CorningWorks – The Glue Factory Project: Recipes Our Mothers Gave Us (World Premiere)
New Hazlett Theater – Pittsburgh, PA
January 15-19, 2014
Reviewed by Steve Sucato
The brainchild of dancer/choreographer Beth Corning, CorningWorks’ The Glue Factory Project series brings together veteran performers over the age of forty to create dance-theater works that explore the human condition. The latest in the series, Recipes Our Mothers Gave Us, brought together Corning along with actor/dancer Francoise Fournier and playwright, actor and choreographer Maria Cheng to revisit advice given to them growing up about how to live life.
Recipes opened on a stage loaded with cooking paraphernalia at its far end and surrounded on three sides by audience members. The work’s trio of performers each then manned kitchen trolleys and began slowly circling the stage greeting and playing to audience members as Jazz music played. The performers then stopped each in front of a different section of the audience to don cooking aprons. From there those in attendance watched as Corning, Fournier and Cheng cooked up a series of sight gags and poignant moments, opening up windows into their hearts and letting loose the strengths of their personalities.

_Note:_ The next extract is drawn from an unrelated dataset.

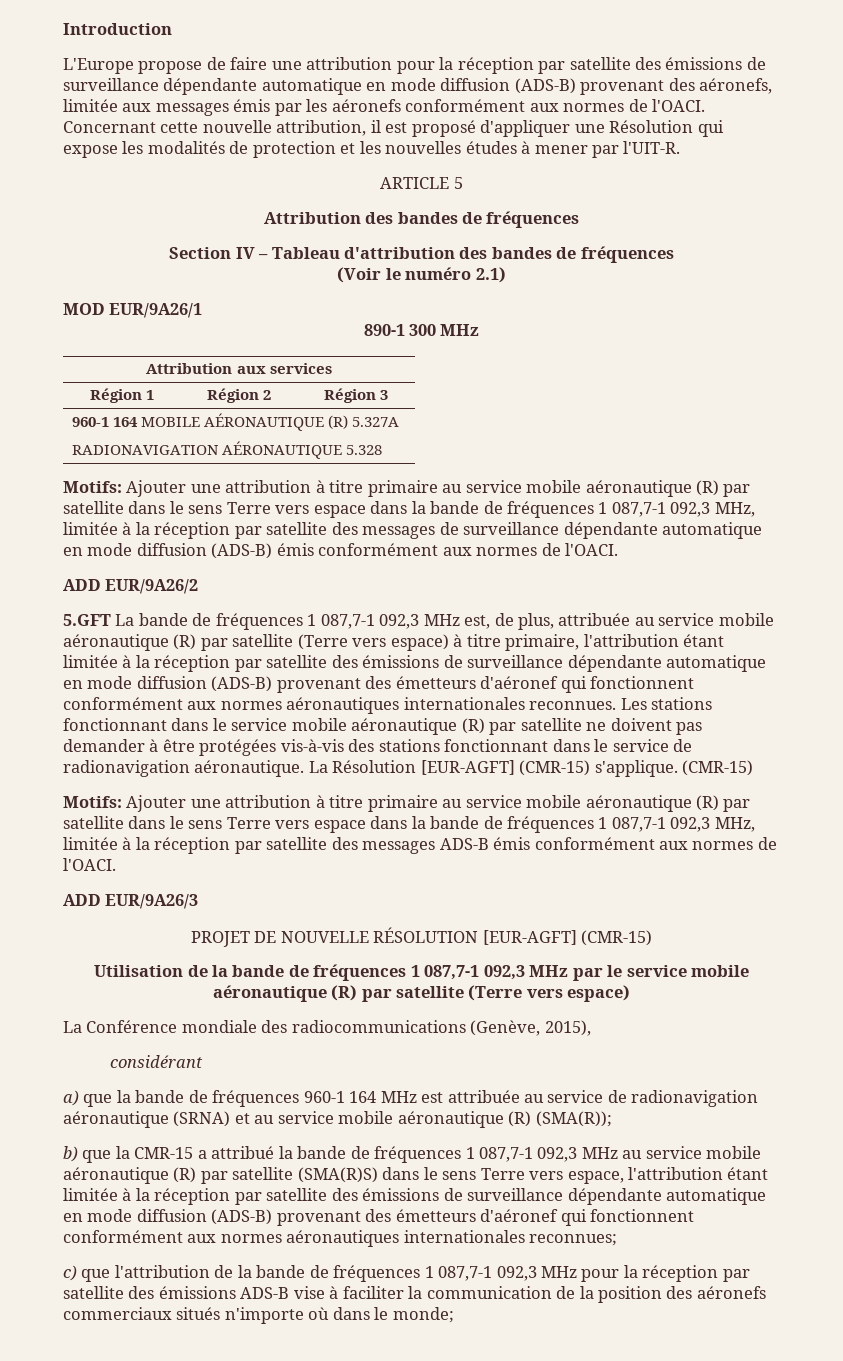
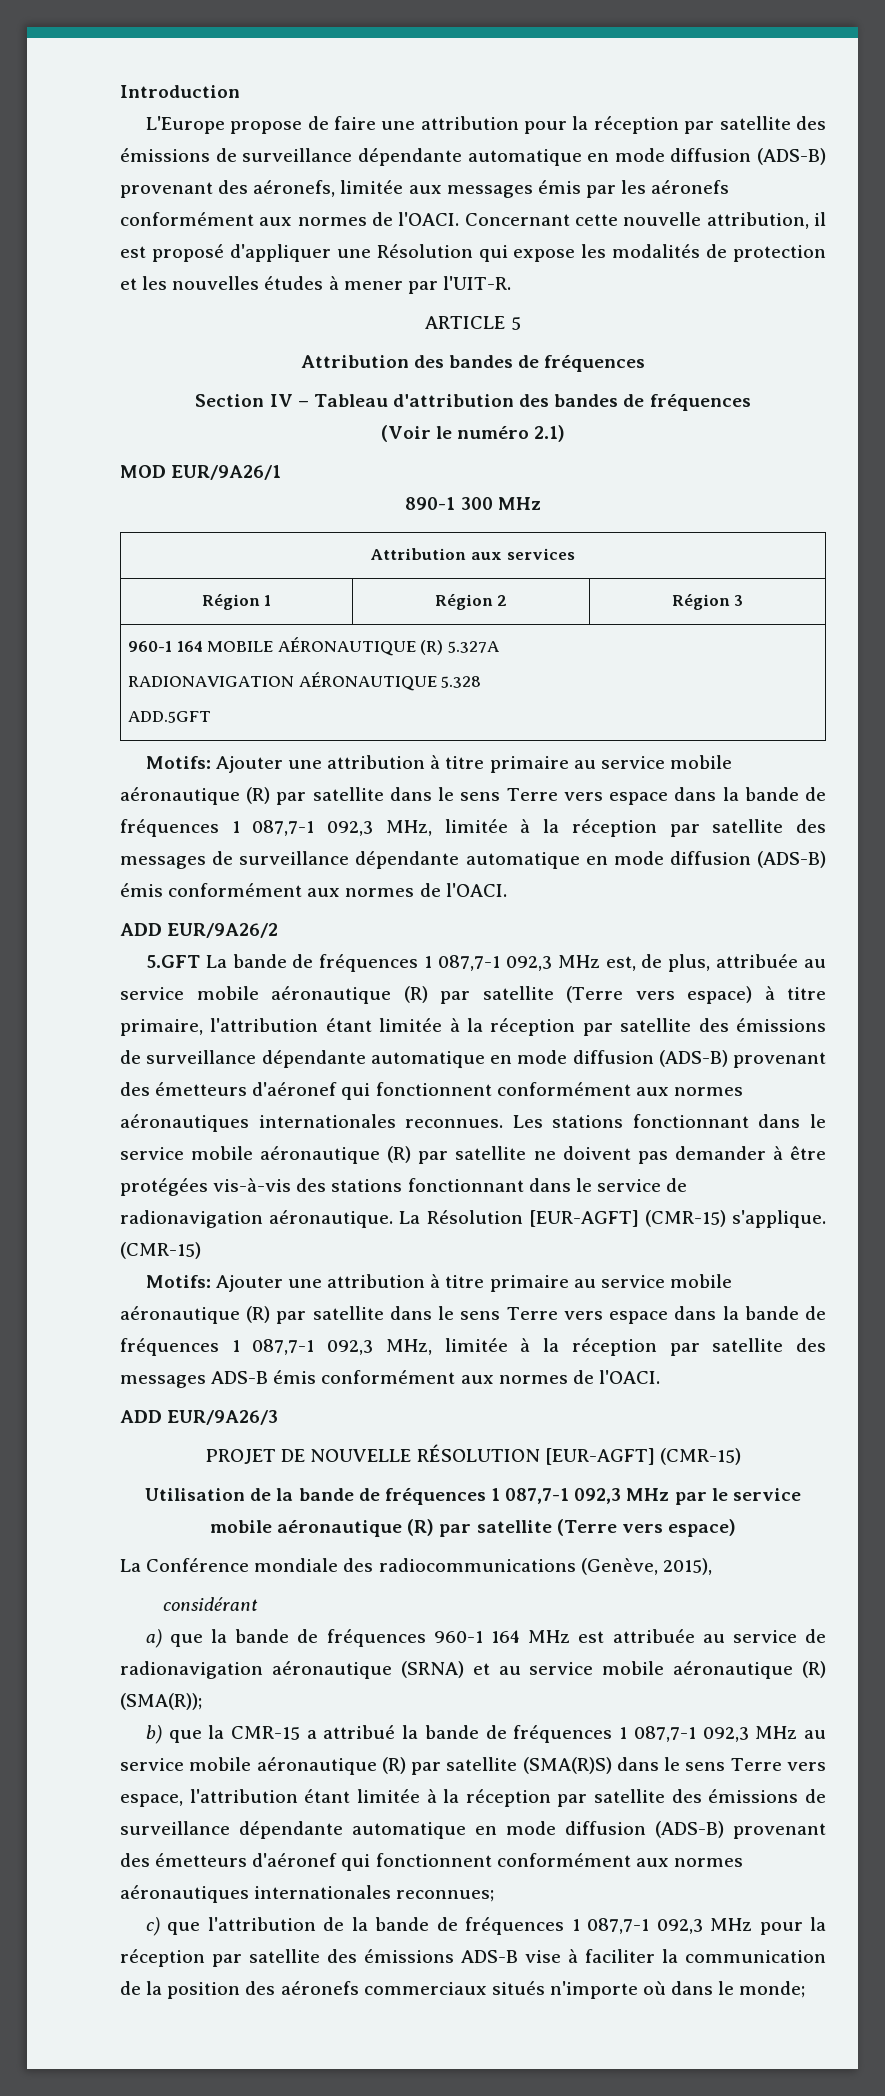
  960-1 164 MOBILE AÉRONAUTIQUE (R) 5.327A
  RADIONAVIGATION AÉRONAUTIQUE 5.328
+ ADD.5GFT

A mantra of “success, failure, birth, death, marriage and another marriage” accompanied the trio as they climbed on and over their trolleys and repeating moment phrases for added effect.
Young enough to still delight in their own dancing yet stage savvy enough to use the physical limitations that come with age to get a laugh, the trio applied their stagecraft masterfully.
In the first of several heartfelt moments in the work, Corning, in a solo set to Stephen Foster’s haunting lullaby “Slumber My Darling”, looked mournful and anguished as she twisted and turned her body tossing out a series of carefully crafted hand, arm, and facial gestures that concluded with her pulling imaginary bed covers over her head.
Corning’s poignant solo then gave way to what could have been a scene out of TV’s “Iron Chef America”, with the trio scrambling to reach piles of props in search of the “ingredients” to make a happy life.
It is here where clear differences between the ladies surfaced. Their personal desires, ethnic heritages and comedic sensibilities all led to a differing array and use of props like plastic baby dolls, “Ken” dolls, toy planes and fake money being dumped into each woman’s cooking pot to create a dish personal to them; Corning, an apple pie, Fournier, a croissant and Cheng, an egg roll.
The remainder of the hour-long work contained several more interesting vignettes including a scene where the performers created music using kitchen utensils, a graceful yet troubled solo by Fournier and a solo in which Cheng debated the merits of loveless sex.
The work’s most powerful moment however came in the form of an unadorned verbal bombshell dropped by Corning as she recounted being told by her mother to “never kiss on the first date”, then went on to say that she was raped on a first date but never did kiss the guy. While devastating moments like this were riveting and Corning, Fournier and Cheng’s performances were wonderful throughout, this reviewer yearned for even more flavorful ingredients to add to Recipes, elevating it from an overall satisfying dish into a truly memorable one.